* **Problem requirements**: Nothing but the lines from the one containing "DR DEXTREME DE" through the end of the entries should be set down, each exactly as written.

* **Data for the task**:
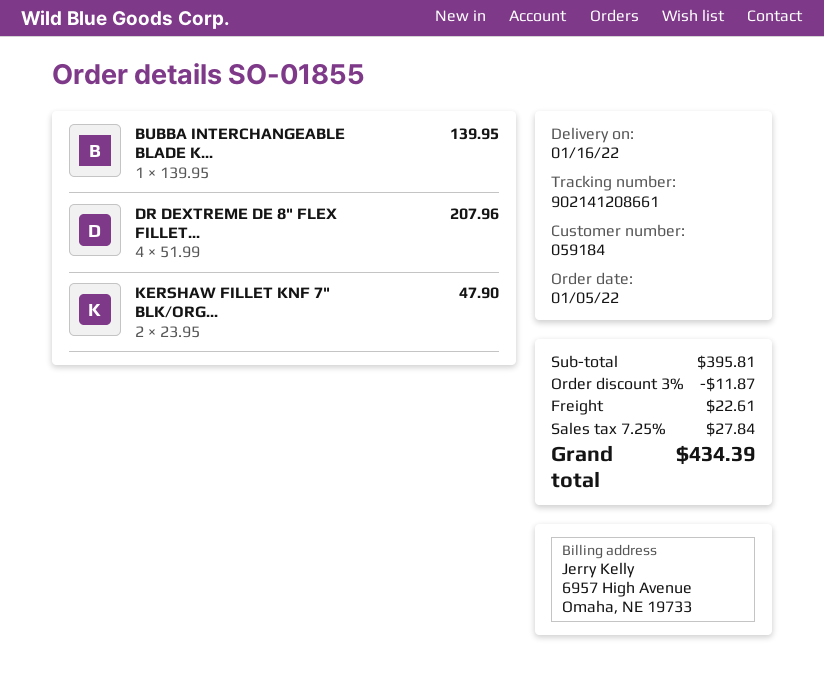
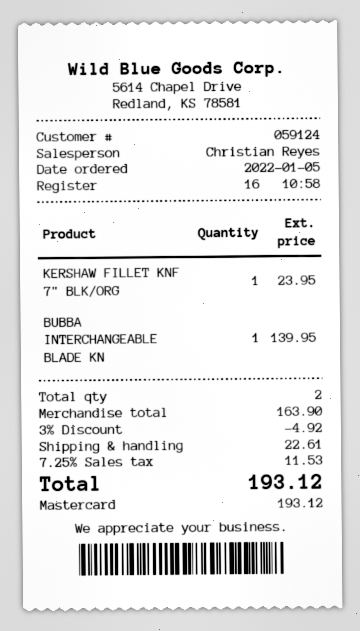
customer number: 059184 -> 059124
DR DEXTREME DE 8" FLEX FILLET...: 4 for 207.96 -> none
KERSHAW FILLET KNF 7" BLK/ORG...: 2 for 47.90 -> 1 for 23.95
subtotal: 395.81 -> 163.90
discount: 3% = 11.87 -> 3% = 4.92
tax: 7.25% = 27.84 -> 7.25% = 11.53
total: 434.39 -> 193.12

* **Final answer**:
DR DEXTREME DE 8" FLEX FILLET...: 4 for 207.96 -> none
KERSHAW FILLET KNF 7" BLK/ORG...: 2 for 47.90 -> 1 for 23.95
subtotal: 395.81 -> 163.90
discount: 3% = 11.87 -> 3% = 4.92
tax: 7.25% = 27.84 -> 7.25% = 11.53
total: 434.39 -> 193.12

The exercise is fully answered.